## Task directions
In the entries below, how many lines hold the string "icon"? Answer with the number only.

(Source records)
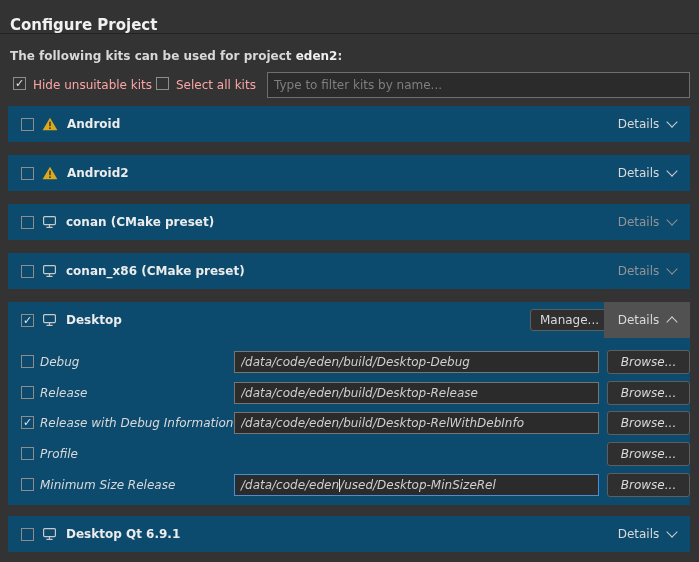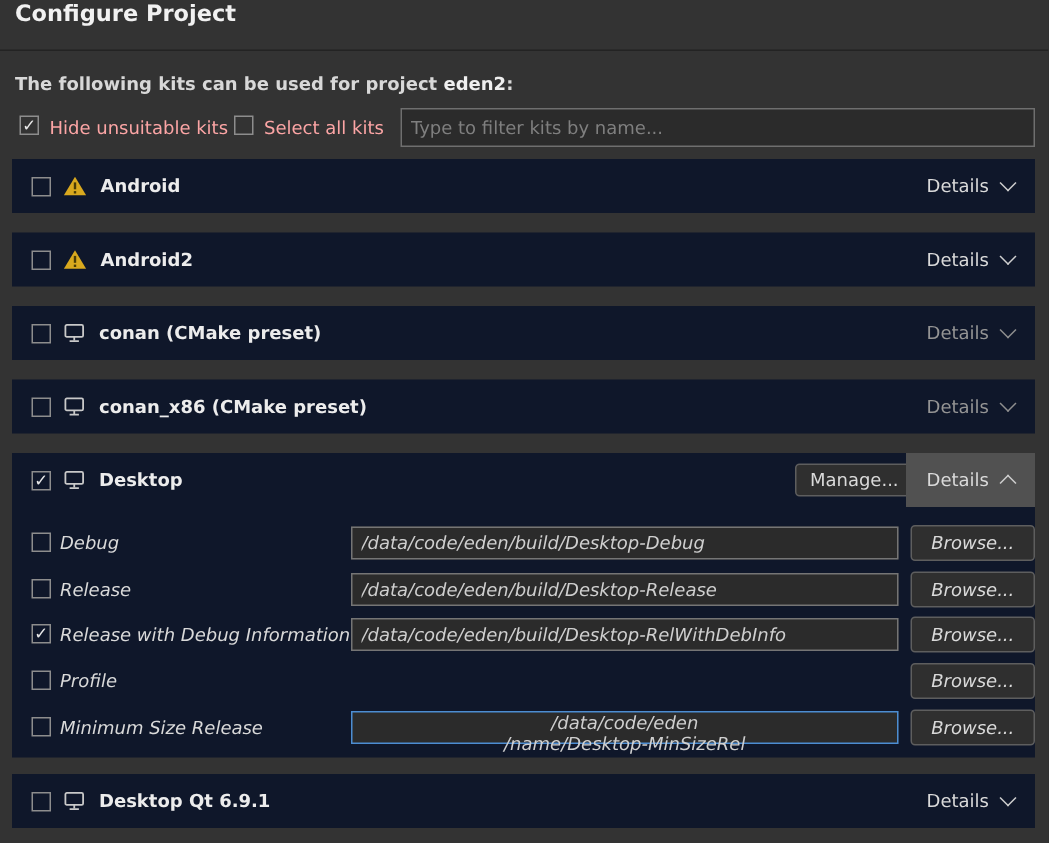--- a/index.html
+++ b/index.html
@@ -1,37 +1,37 @@
 <!DOCTYPE html>
 <html><head>
 <meta charset="utf-8">
 <style>
   html,body{margin:0;padding:0;background:#333333;}
   #app{position:relative;width:699px;height:562px;background:#333333;
        font-family:"DejaVu Sans","Liberation Sans",sans-serif;font-size:12px;color:#d6d6d6;overflow:hidden;}
 
   
-  .page-title{position:absolute;left:10px;top:0;font-size:15px;font-weight:bold;color:#f1f1f1;}
+  .page-title{position:absolute;left:10px;top:16px;font-size:15px;font-weight:bold;color:#f1f1f1;}
   .title-divider{position:absolute;left:0;top:33px;width:699px;height:1px;background:#232323;}
   .intro{position:absolute;left:10px;top:49px;color:#d8d8d8;font-weight:bold;}
   .intro b{color:#efefef;}
 
   
   .cb{display:inline-flex;align-items:center;justify-content:center;width:13px;height:13px;
       border:1px solid #8d8d8d;box-sizing:border-box;background:transparent;flex:none;}
   .cb .check{font-size:11px;line-height:11px;color:#e9e9e9;}
 
   .filter-label{position:absolute;top:78px;color:#fca5a5;}
   .cb.abs{position:absolute;top:77px;}
   .filter-input{position:absolute;left:267px;top:72px;width:423px;height:23px;box-sizing:border-box;
       background:#2b2b2b;border:1px solid #6f6f6f;color:#d0d0d0;padding:12px 6px;font:inherit;}
   .filter-input::placeholder{color:#7f7f7f;}
 
   
-  .kit-row,.kit-card{position:absolute;left:8px;width:682px;background:#0f172a;}
+  .kit-row,.kit-card{position:absolute;left:8px;width:682px;background:#0c4a6e;}
   .kit-row{height:36px;display:flex;align-items:center;padding-left:13px;box-sizing:border-box;}
   .kit-card{height:203px;}
   .kit-head{position:relative;height:36px;display:flex;align-items:center;padding-left:13px;box-sizing:border-box;}
   .kit-icon{margin-left:8px;display:inline-flex;flex:none;}
   .kit-name{margin-left:9px;font-weight:bold;color:#ececec;white-space:nowrap;}
 
   .details-btn{position:absolute;right:0;top:0;height:36px;width:86px;display:flex;align-items:center;
       justify-content:center;gap:9px;cursor:default;}
   .details-btn.expanded{background:#515151;}
   .details-label{color:#dadada;}
@@ -45,21 +45,21 @@
   .btn{background:#2f2f2f;border:1px solid #5e5e5e;border-radius:3px;color:#dadada;
        font:inherit;display:flex;align-items:center;justify-content:center;box-sizing:border-box;}
   .manage-btn{position:absolute;left:522px;top:7px;width:79px;height:22px;}
 
   
   .cfg-row{position:absolute;left:0;width:682px;height:22px;font-style:italic;}
   .cfg-row .cb{position:absolute;left:13px;top:4px;}
   .cfg-label{position:absolute;left:32px;top:0;line-height:22px;color:#d9d9d9;white-space:nowrap;}
   .path-input{position:absolute;left:226px;top:0;width:365px;height:22px;box-sizing:border-box;
       background:#2b2b2b;border:1px solid #757575;color:#cfcfcf;padding:0 6px;font:inherit;}
-  .path-input.fake{display:flex;align-items:center;white-space:pre;flex-direction:column;}
+  .path-input.fake{display:flex;align-items:center;white-space:pre;}
   .path-input.focused{border-color:#4c8dd2;}
   .caret{display:inline-block;width:1px;height:13px;background:#e4e4e4;}
   .browse-btn{position:absolute;left:599px;top:-1px;width:83px;height:24px;}
 
   svg{display:block;}
 </style>
 </head>
 <body>
 
 <div id="app">
@@ -188,21 +188,21 @@
 
     <div class="cfg-row" style="top:141px">
       <span class="cb"></span>
       <span class="cfg-label">Profile</span>
       <button class="btn browse-btn">Browse...</button>
     </div>
 
     <div class="cfg-row" style="top:172px">
       <span class="cb"></span>
       <span class="cfg-label">Minimum Size Release</span>
-      <span class="path-input fake focused"><span>/data/code/eden</span><span class="caret"></span><span>/name/Desktop-MinSizeRel</span></span>
+      <span class="path-input fake focused"><span>/data/code/eden</span><span class="caret"></span><span>/used/Desktop-MinSizeRel</span></span>
       <button class="btn browse-btn">Browse...</button>
     </div>
   </div>
 
   <div class="kit-row" style="top:516px">
     <span class="cb"></span>
     <span class="kit-icon">
       <svg width="15" height="14" viewBox="0 0 15 14">
           <rect x="1.6" y="1.6" width="11.8" height="8" rx="1" fill="none" stroke="#c9c9c9" stroke-width="1.2"></rect>
           <line x1="7.5" y1="9.6" x2="7.5" y2="12" stroke="#c9c9c9" stroke-width="1.2"></line>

## Exercise output
2